*** SOURCE MATERIAL

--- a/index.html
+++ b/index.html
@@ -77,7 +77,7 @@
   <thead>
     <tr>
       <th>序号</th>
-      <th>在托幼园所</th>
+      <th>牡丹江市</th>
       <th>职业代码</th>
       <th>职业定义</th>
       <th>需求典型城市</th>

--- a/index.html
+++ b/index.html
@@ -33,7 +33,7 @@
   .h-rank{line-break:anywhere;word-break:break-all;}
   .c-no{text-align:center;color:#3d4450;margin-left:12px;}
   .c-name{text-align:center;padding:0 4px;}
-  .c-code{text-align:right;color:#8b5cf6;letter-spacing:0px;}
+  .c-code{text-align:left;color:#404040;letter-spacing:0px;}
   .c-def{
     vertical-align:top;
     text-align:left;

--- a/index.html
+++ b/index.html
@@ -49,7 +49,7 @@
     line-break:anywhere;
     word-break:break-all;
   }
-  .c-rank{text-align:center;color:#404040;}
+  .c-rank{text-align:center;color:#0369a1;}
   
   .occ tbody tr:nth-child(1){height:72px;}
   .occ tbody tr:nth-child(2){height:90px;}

******
*** SOURCE MATERIAL

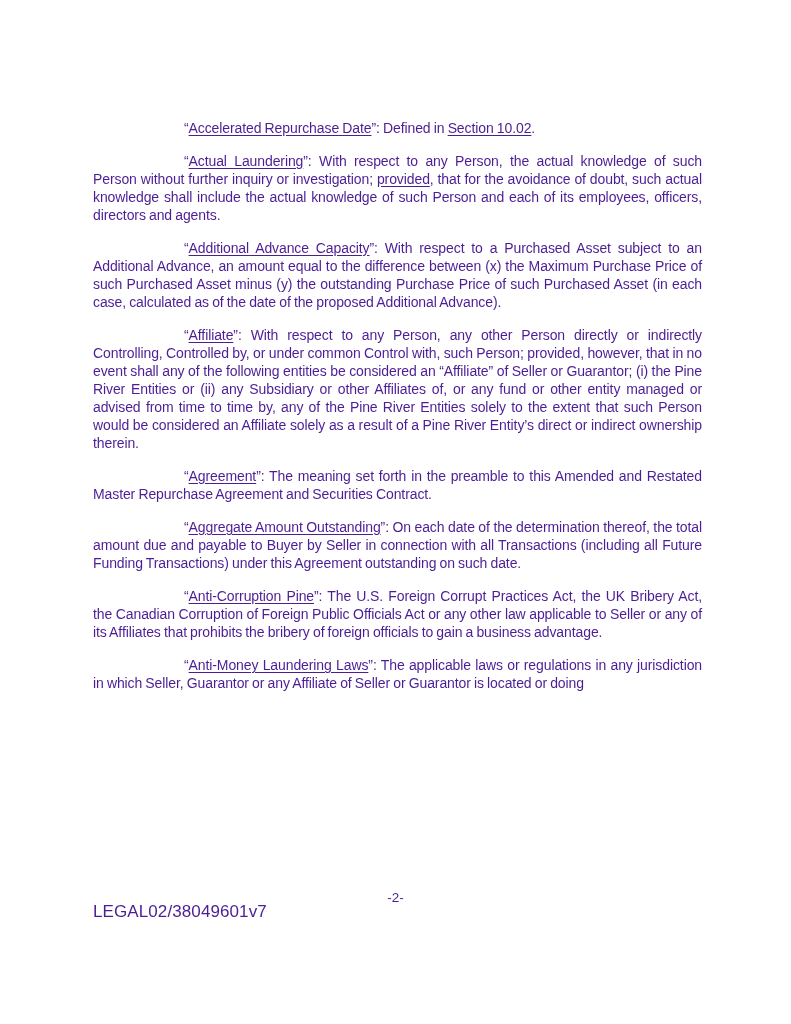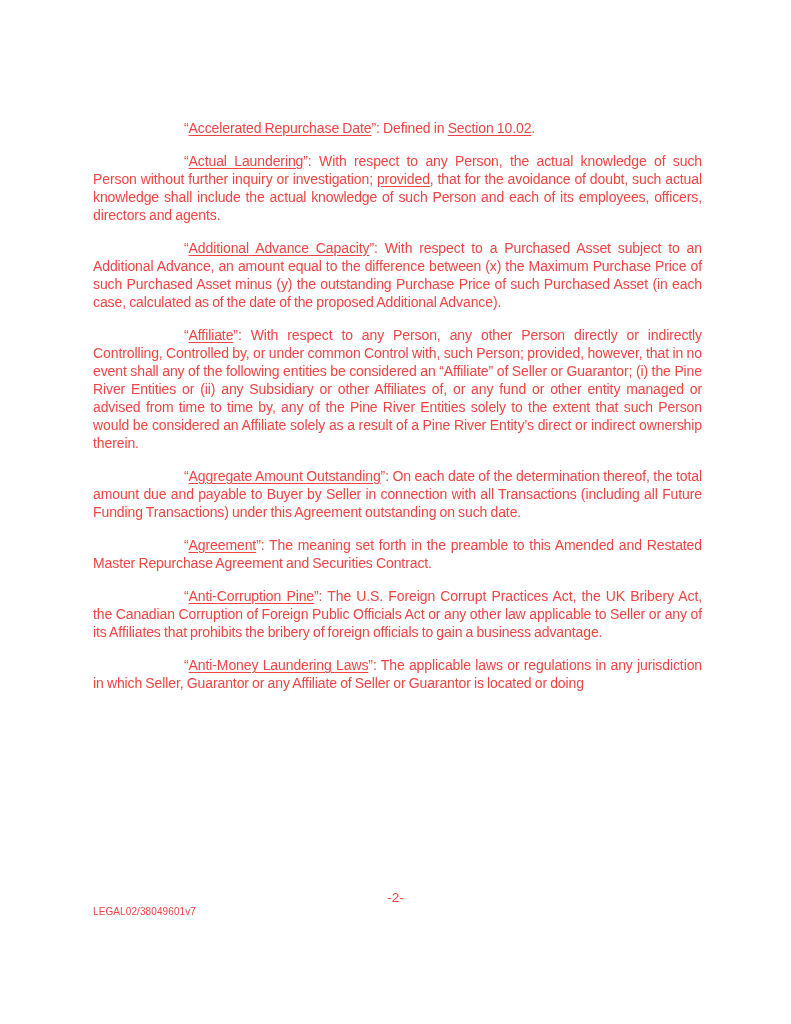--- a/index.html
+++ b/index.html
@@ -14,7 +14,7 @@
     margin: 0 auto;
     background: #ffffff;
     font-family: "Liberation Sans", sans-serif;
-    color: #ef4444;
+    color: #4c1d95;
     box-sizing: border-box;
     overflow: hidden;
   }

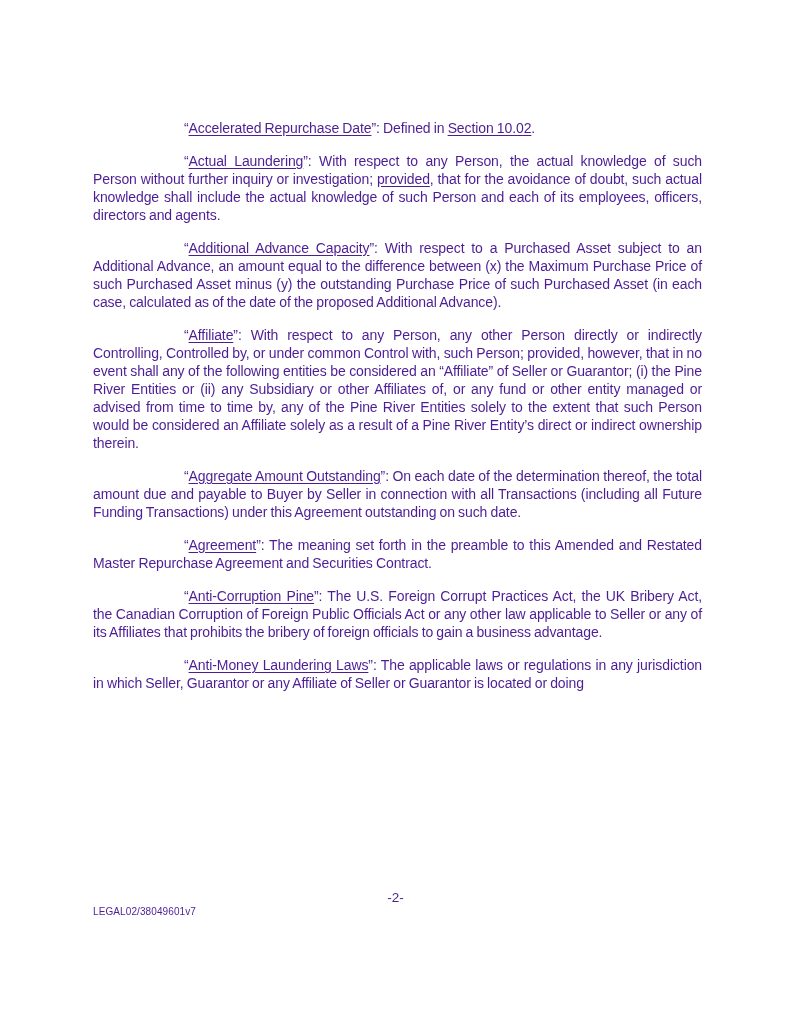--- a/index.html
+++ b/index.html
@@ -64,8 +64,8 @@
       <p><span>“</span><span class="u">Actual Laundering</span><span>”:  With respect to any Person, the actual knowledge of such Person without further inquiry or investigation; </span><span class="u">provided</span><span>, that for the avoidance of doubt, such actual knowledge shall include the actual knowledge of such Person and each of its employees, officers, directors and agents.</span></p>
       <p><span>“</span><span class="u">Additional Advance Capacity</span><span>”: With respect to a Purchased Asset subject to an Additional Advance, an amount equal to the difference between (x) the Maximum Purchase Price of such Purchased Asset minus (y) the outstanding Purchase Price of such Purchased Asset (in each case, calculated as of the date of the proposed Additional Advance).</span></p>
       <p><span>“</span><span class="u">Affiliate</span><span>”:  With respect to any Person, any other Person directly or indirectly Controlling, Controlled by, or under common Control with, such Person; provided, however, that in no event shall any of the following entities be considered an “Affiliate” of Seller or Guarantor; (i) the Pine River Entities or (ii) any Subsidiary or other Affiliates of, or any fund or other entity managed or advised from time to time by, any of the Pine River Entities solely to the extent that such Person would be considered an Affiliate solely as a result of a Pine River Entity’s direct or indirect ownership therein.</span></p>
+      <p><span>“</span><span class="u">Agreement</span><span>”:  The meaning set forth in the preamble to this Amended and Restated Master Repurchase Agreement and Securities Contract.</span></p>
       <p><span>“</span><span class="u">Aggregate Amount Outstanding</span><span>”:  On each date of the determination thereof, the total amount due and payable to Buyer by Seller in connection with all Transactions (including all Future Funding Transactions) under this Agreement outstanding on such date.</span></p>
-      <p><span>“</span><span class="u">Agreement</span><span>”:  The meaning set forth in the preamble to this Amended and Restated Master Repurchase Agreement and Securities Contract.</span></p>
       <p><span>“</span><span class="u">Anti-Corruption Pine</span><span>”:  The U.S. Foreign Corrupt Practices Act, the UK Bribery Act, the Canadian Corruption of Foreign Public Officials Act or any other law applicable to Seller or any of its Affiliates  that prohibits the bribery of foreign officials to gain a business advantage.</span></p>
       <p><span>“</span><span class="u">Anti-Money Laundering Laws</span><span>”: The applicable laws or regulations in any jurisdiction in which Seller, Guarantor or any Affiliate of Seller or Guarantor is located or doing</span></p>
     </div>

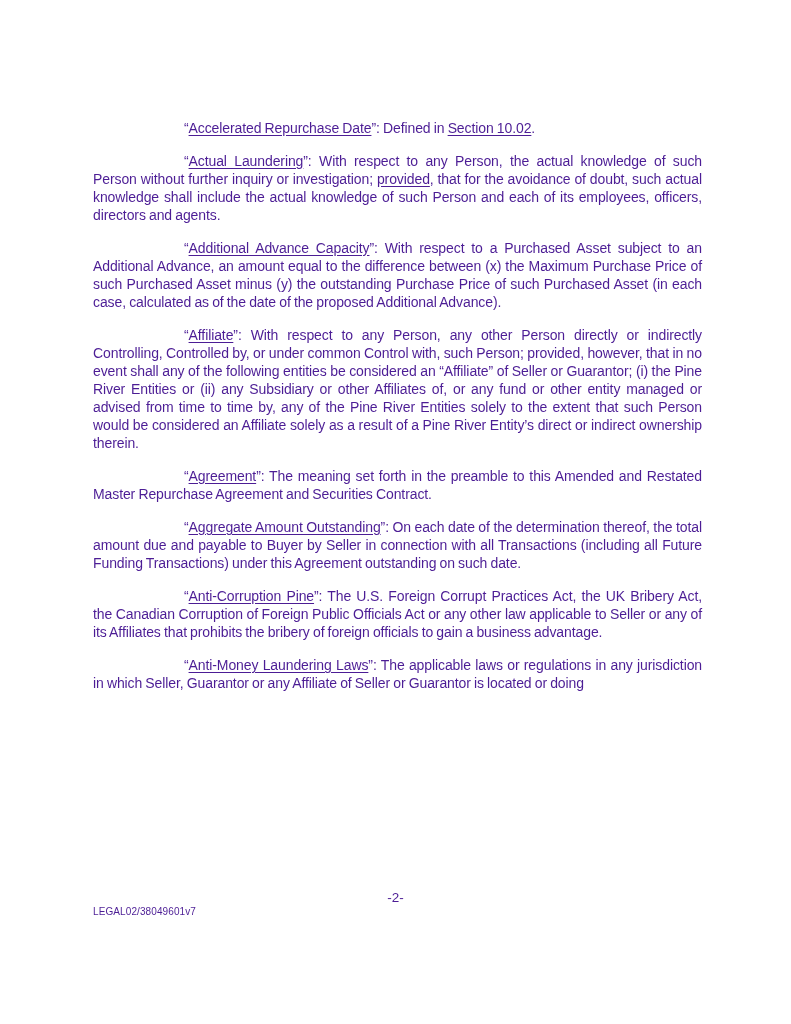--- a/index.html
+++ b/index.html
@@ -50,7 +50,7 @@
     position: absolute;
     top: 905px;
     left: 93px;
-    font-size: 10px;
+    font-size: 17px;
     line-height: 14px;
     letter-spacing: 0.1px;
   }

******

> **EXERCISE**: Every line above that holds the word "height" needs to be copied.

> **RESPONSE**:
   .occ tbody tr:nth-child(1){height:72px;}
   .occ tbody tr:nth-child(2){height:90px;}
     line-height: 14px;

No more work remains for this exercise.